** SOURCE DATA follows **

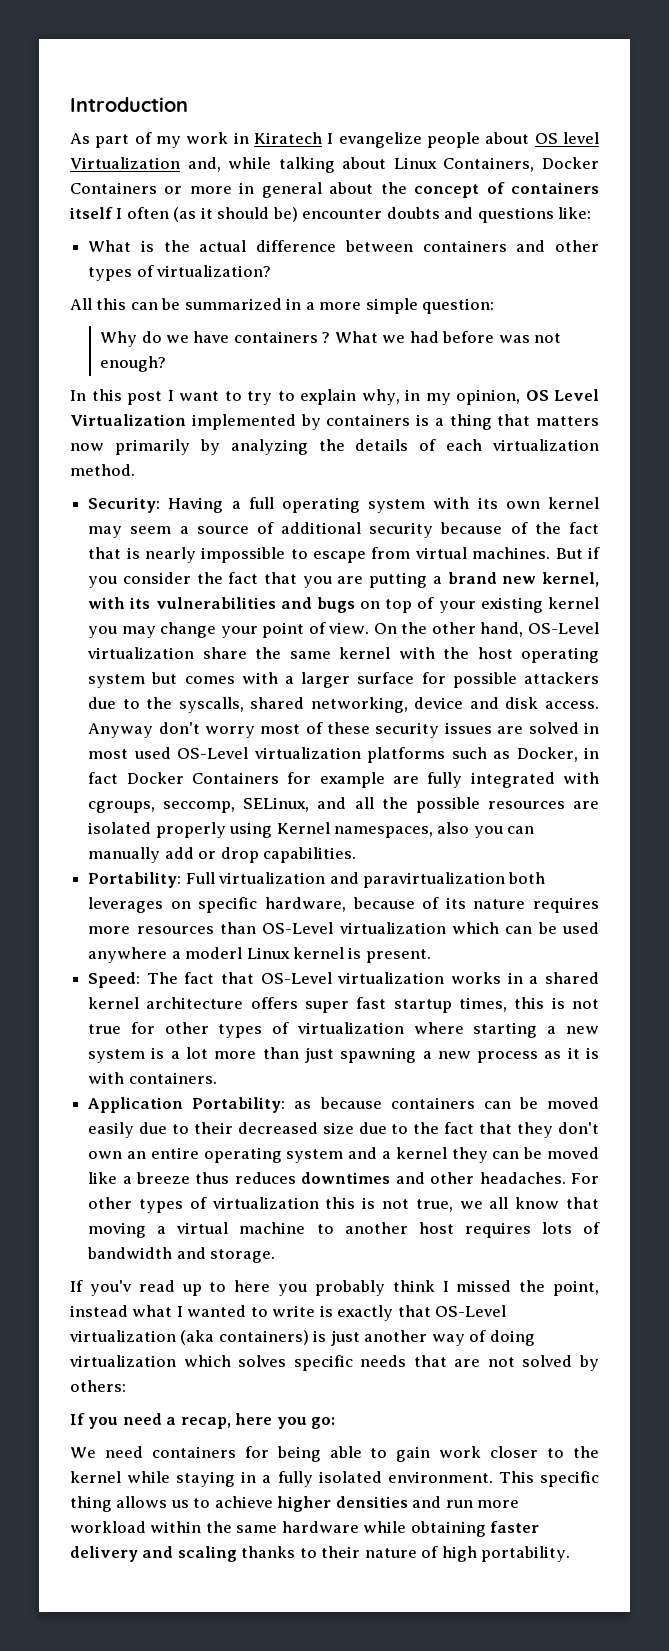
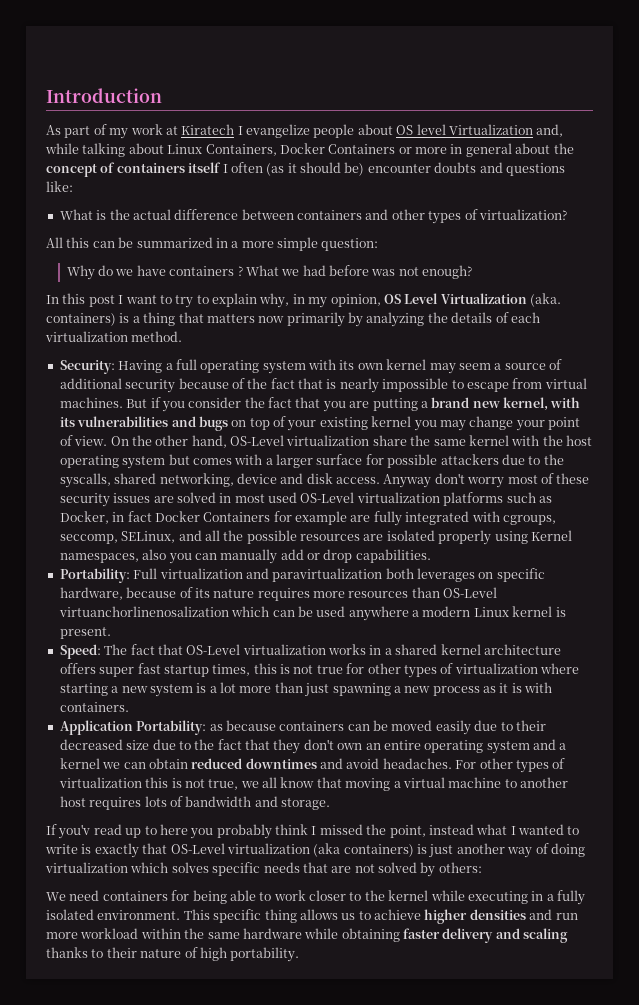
[233,132,249,144] in -> [165,126,178,135] at
[191,414,411,430] implemented by containers -> [530,293,561,307] [46,313,116,326] (aka. containers)
[338,922,446,934] virtualization -> [58,606,229,617] virtuanchorlinenosalization
[185,947,243,959] moderl -> [422,606,471,617] modern
[451,1147,599,1163] [88,1172,296,1184] they can be moved like a breeze thus reduces -> [102,758,243,769] we can obtain reduced
[430,1172,475,1184] other -> [346,758,380,769] avoid
[70,1413,336,1429] // If you need a recap, here you go: -> (482, 867) none
[396,1446,431,1462] gain -> (272, 896) none
[176,1471,236,1487] staying -> [467,891,528,904] executing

** End of SOURCE DATA **

== DIRECTIONS FOR THIS TASK ==
The result should be all the records, retyped exactly, with no pictures among them.

== ANSWER SPACE ==
[233,132,249,144] in -> [165,126,178,135] at
[191,414,411,430] implemented by containers -> [530,293,561,307] [46,313,116,326] (aka. containers)
[338,922,446,934] virtualization -> [58,606,229,617] virtuanchorlinenosalization
[185,947,243,959] moderl -> [422,606,471,617] modern
[451,1147,599,1163] [88,1172,296,1184] they can be moved like a breeze thus reduces -> [102,758,243,769] we can obtain reduced
[430,1172,475,1184] other -> [346,758,380,769] avoid
[70,1413,336,1429] // If you need a recap, here you go: -> (482, 867) none
[396,1446,431,1462] gain -> (272, 896) none
[176,1471,236,1487] staying -> [467,891,528,904] executing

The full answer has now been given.